Washington, D.C. 20549
| Re: | WL Ross Holding Corp. |
| | Amendment No. 3 to |
| | Registration Statement on Form S-1 |
| | (the “Registration Statement”) |
| | Filed June 3, 2014 |
| | File No. 333-195854 |
Dear Ms. Block:
Set forth below are the responses of WL Ross Holding Corp. (the“Company,” “we” or “us”) to the comments of the staff(“Staff”) of the Division of Corporation Finance of the U.S. Securities and Exchange Commission (the“Commission”) received by letter, dated June 3, 2014, concerning the Registration Statement and our initial public offering of securities. For your convenience, each response of ours immediately follows the text of the corresponding comment of the Staff. The Staff’s comments have been indicated in bold italics.

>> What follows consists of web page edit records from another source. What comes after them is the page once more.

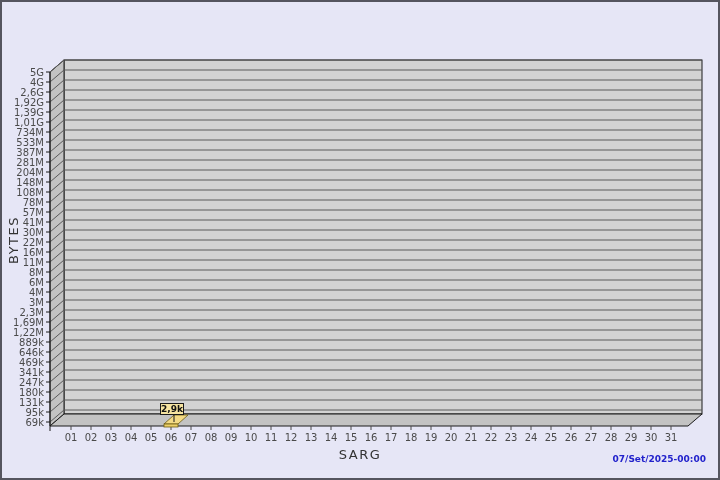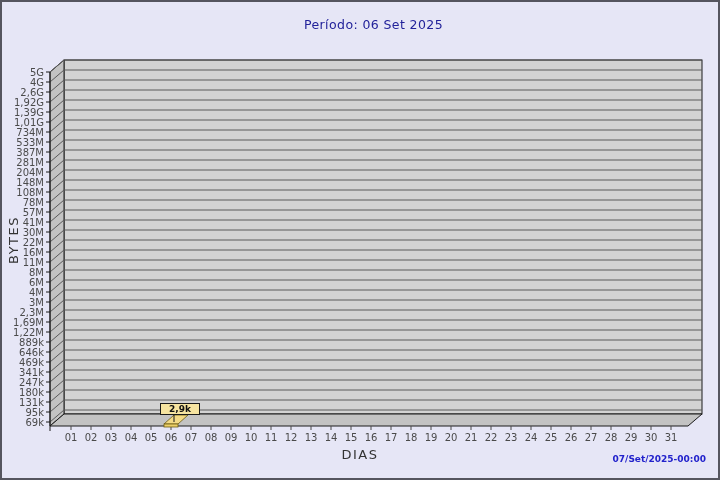"Período: 06 Set 2025" div.title-line { html: <div>Período: 06 Set 2025</div> -> none }
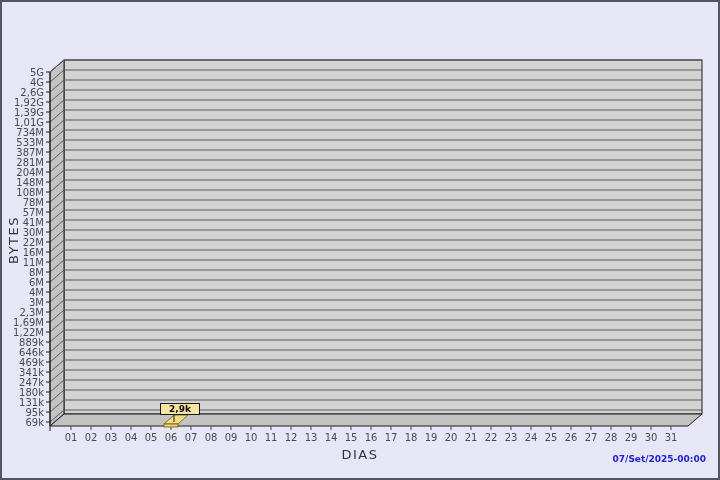"2,9k" .flag { padding: 0 8px -> 0 0 }
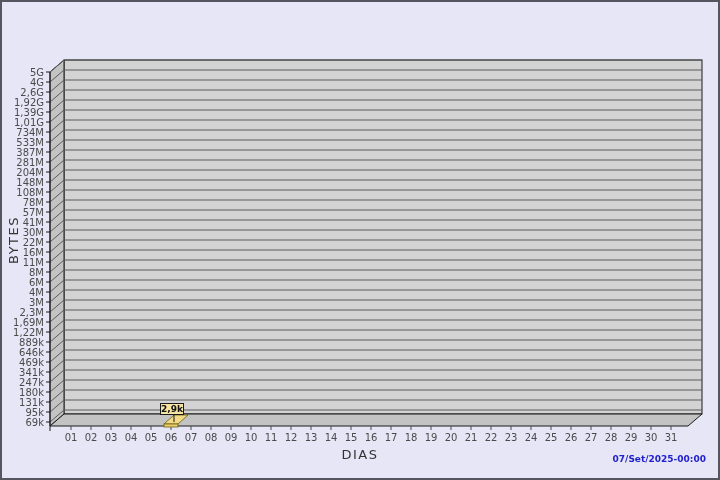"DIAS" div.xlabel { text: DIAS -> SARG }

In addition to the responses below, we have filed today a revised version of the Registration Statement on Form S-1 (the “Amended Registration Statement”) to address the Staff’s comments and update certain additional information. For the convenience of the Staff, we are delivering paper copies of this letter and copies of the Amended Registration Statement marked to show changes from the Registration Statement. All references in this letter to page numbers and captions correspond to the page numbers and captions in the Amended Registration Statement, unless otherwise noted.
Ms. Susan Block
June 4, 2014
Page 2
Risk Factors, page 28
Our initial stockholder controls, page 50
| 1. | We note the disclosure regarding “if [y]our initial stockholder purchases any units in this offering....” However, in your response to our prior comment 8, in your response letter dated May 9, 2014, you indicated that the initial stockholder does not intend to purchase any units in the offering. Please revise for consistency or advise. |
In response to the Staff’s comments, in our filing of the prospectus pursuant to Rule 424(b) we will delete the phrase “if our initial stockholder purchases any units in this offering…” on page 50. We note that this language is inconsistent with pages 70, 118 and 120 where we state that“[o]ur sponsor does not intend to purchase any units in this offering” and we therefore believe this deletion is fixing a typographical error.
Management, page 105
| 2. | It appears from the disclosure that Lord William Astor and Mr. Thomas E. Zacharias have yet to become directors. As such, please file consents for both. Please refer to Rule 438 under the Securities Act of 1933. |
We have revised the Exhibit Index of the Amended Registration Statement to disclose that the consent of Lord William Astor and Mr. Thomas E. Zacharias was provided in the Letter Agreement, dated May 29, 2014, which may be found in Exhibit 10.4 of the Amended Registration Statement. The consent may be found in paragraph 10 of this Letter Agreement.
Exhibit 5.1
| 3. | Please refer to the fourth paragraph. Please revise the first sentence to clarify that the language “and have also assumed the due authorization by all requisite corporate action, corporate or other, and the execution and delivery by such parties to such documents and the validity and binding effect thereof on such parties,” excludes the Company. As it is currently drafted, for that part of the sentence, it is unclear as to whether or not “such parties,” includes the Company. As such, please revise to clarify. |
We have complied and revised the sentence to clarify that the language“and have also assumed the due authorization by all requisite corporate action, corporate or other, and the execution and delivery by such parties to such documents and the validity and binding effect thereof on such parties” excludes the Company.
Ms. Susan Block
June 4, 2014
Page 3
| 4. | Please refer to the fifth paragraph. Please delete the qualification, “in our experience, are normally applicable to transactions of the type contemplated by the Registration Statement.” |
We have complied and deleted the qualification in the fifth paragraph on page 2 of the opinion.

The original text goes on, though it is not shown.